■ Work required ■
Look through the listing below, and wherever a line has the string "none", copy it.

■ Provided entries ■

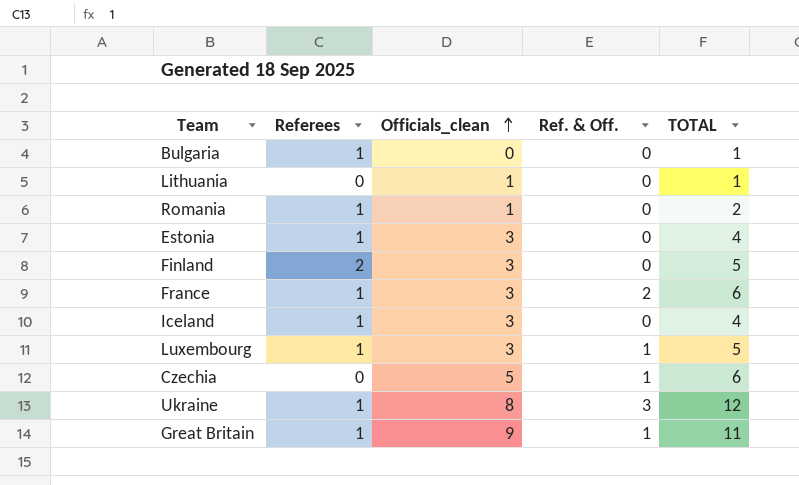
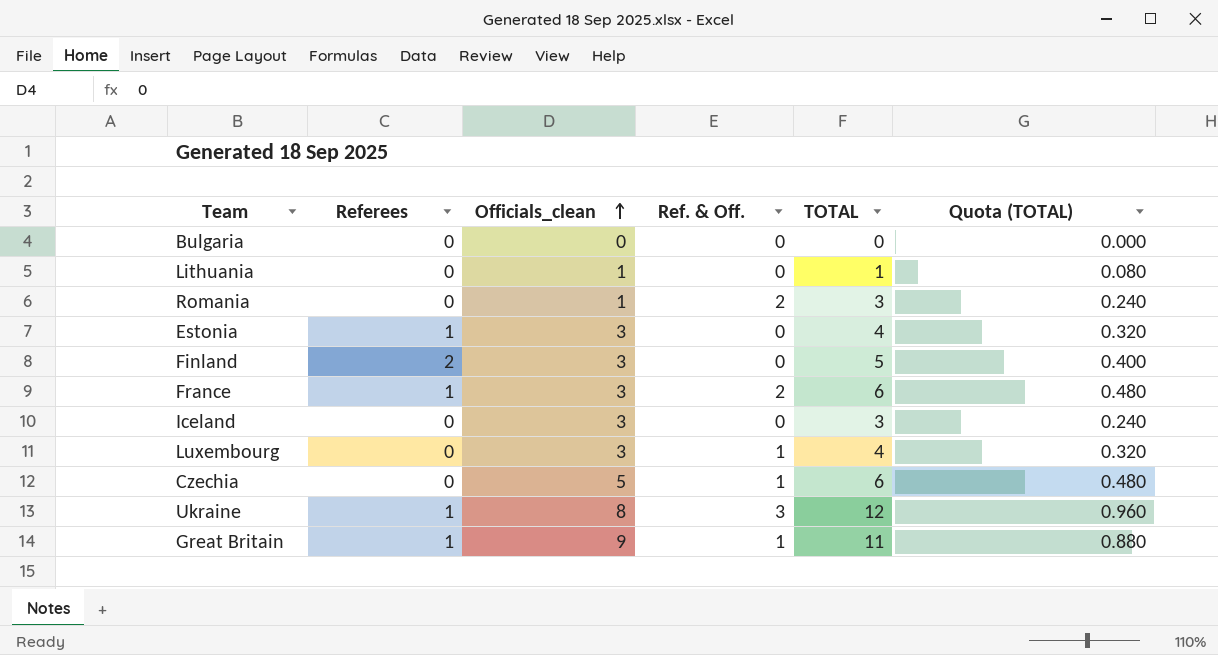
column Quota (TOTAL) | formula: none -> [TOTAL] * 0.08
Bulgaria | Referees: 1 -> 0
Bulgaria | TOTAL: 1 -> 0
Romania | Referees: 1 -> 0
Romania | Ref. & Off.: 0 -> 2
Romania | TOTAL: 2 -> 3
Iceland | Referees: 1 -> 0
Iceland | TOTAL: 4 -> 3
Luxembourg | Referees: 1 -> 0
Luxembourg | TOTAL: 5 -> 4

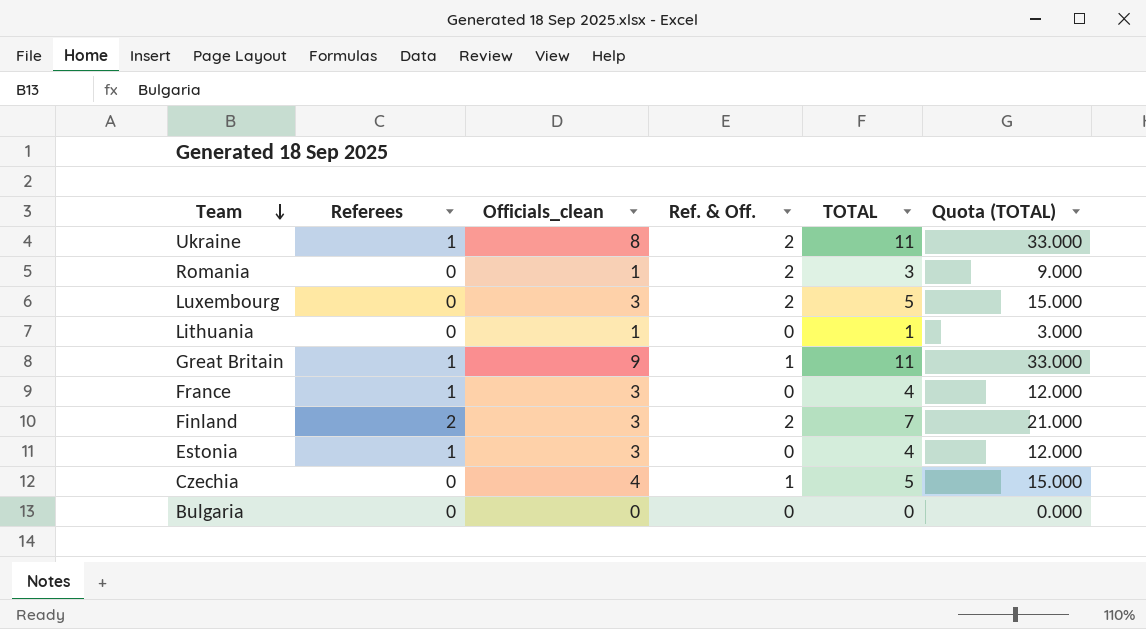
row order: Officials_clean ascending -> Team descending
column Quota (TOTAL) | formula: [TOTAL] * 0.08 -> [TOTAL] * 3
row Iceland: 0 | 3 | 0 | 3 | 0.240 -> none
Ukraine | Ref. & Off.: 3 -> 2
Ukraine | TOTAL: 12 -> 11
Luxembourg | Ref. & Off.: 1 -> 2
Luxembourg | TOTAL: 4 -> 5
France | Ref. & Off.: 2 -> 0
France | TOTAL: 6 -> 4
Finland | Ref. & Off.: 0 -> 2
Finland | TOTAL: 5 -> 7
Czechia | Officials_clean: 5 -> 4
Czechia | TOTAL: 6 -> 5

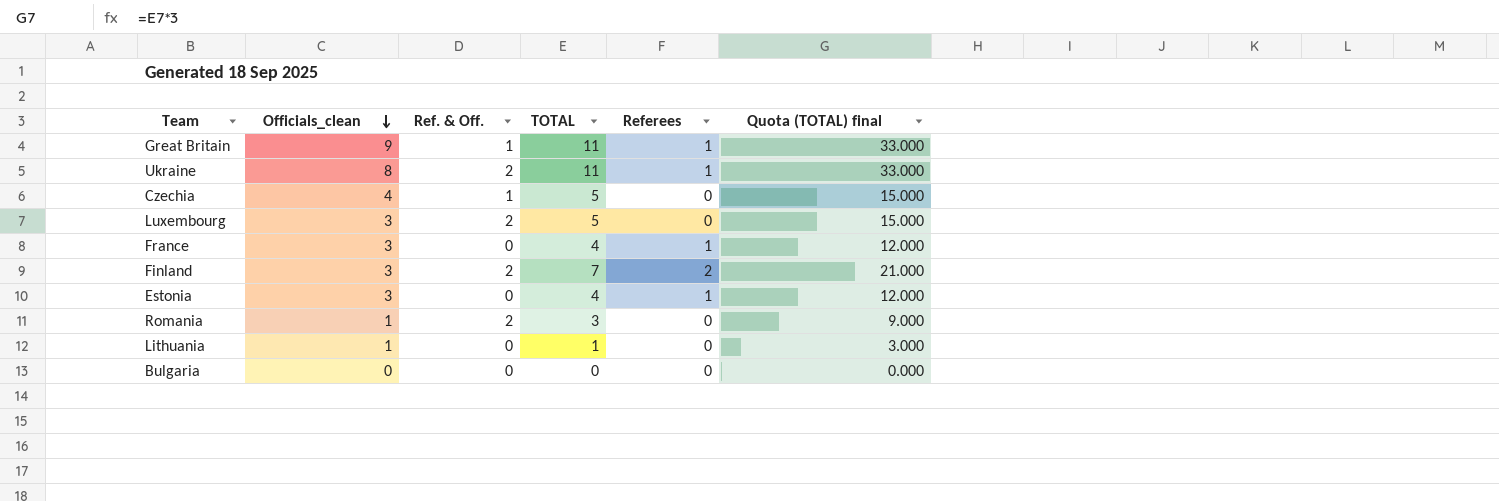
row order: Team descending -> Officials_clean descending
column Referees | position: 2 -> 5
column name: Quota (TOTAL) -> Quota (TOTAL) final

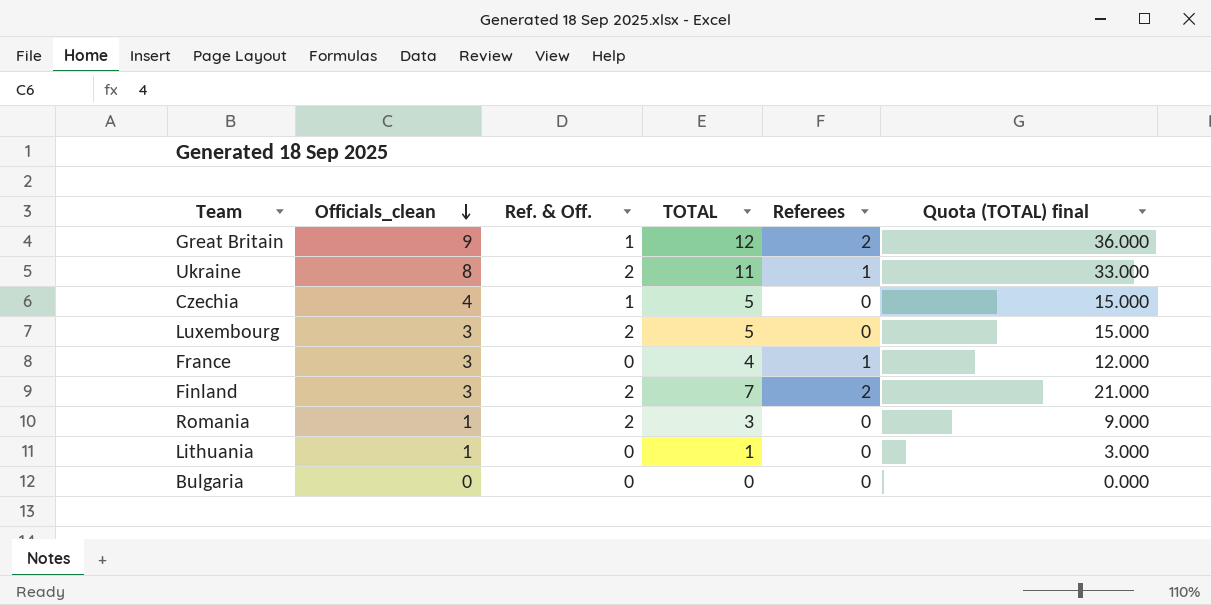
row Estonia: 3 | 0 | 4 | 1 | 12.000 -> none
Great Britain | TOTAL: 11 -> 12
Great Britain | Referees: 1 -> 2
Great Britain | Quota (TOTAL) final: 33.000 -> 36.000

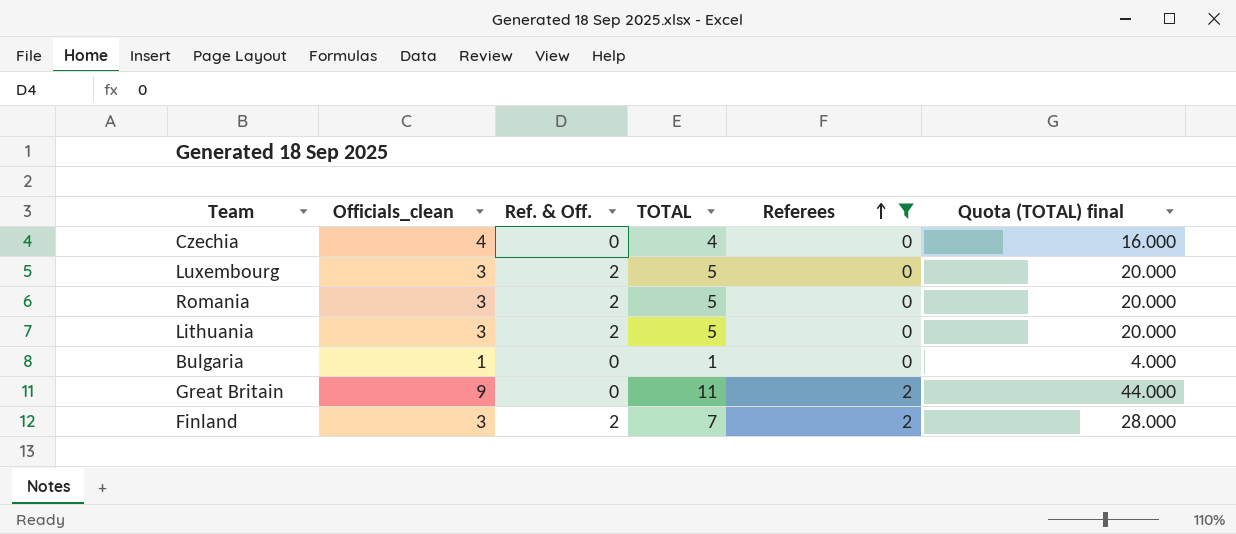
filter: none -> Referees != 1
row order: Officials_clean descending -> Referees ascending
column Quota (TOTAL) final | formula: [TOTAL] * 3 -> [TOTAL] * 4
Czechia | Ref. & Off.: 1 -> 0
Czechia | TOTAL: 5 -> 4
Romania | Officials_clean: 1 -> 3
Romania | TOTAL: 3 -> 5
Lithuania | Officials_clean: 1 -> 3
Lithuania | Ref. & Off.: 0 -> 2
Lithuania | TOTAL: 1 -> 5
Bulgaria | Officials_clean: 0 -> 1
Bulgaria | TOTAL: 0 -> 1
Great Britain | Ref. & Off.: 1 -> 0
Great Britain | TOTAL: 12 -> 11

■ Result ■
column Quota (TOTAL) | formula: none -> [TOTAL] * 0.08
row Iceland: 0 | 3 | 0 | 3 | 0.240 -> none
row Estonia: 3 | 0 | 4 | 1 | 12.000 -> none
filter: none -> Referees != 1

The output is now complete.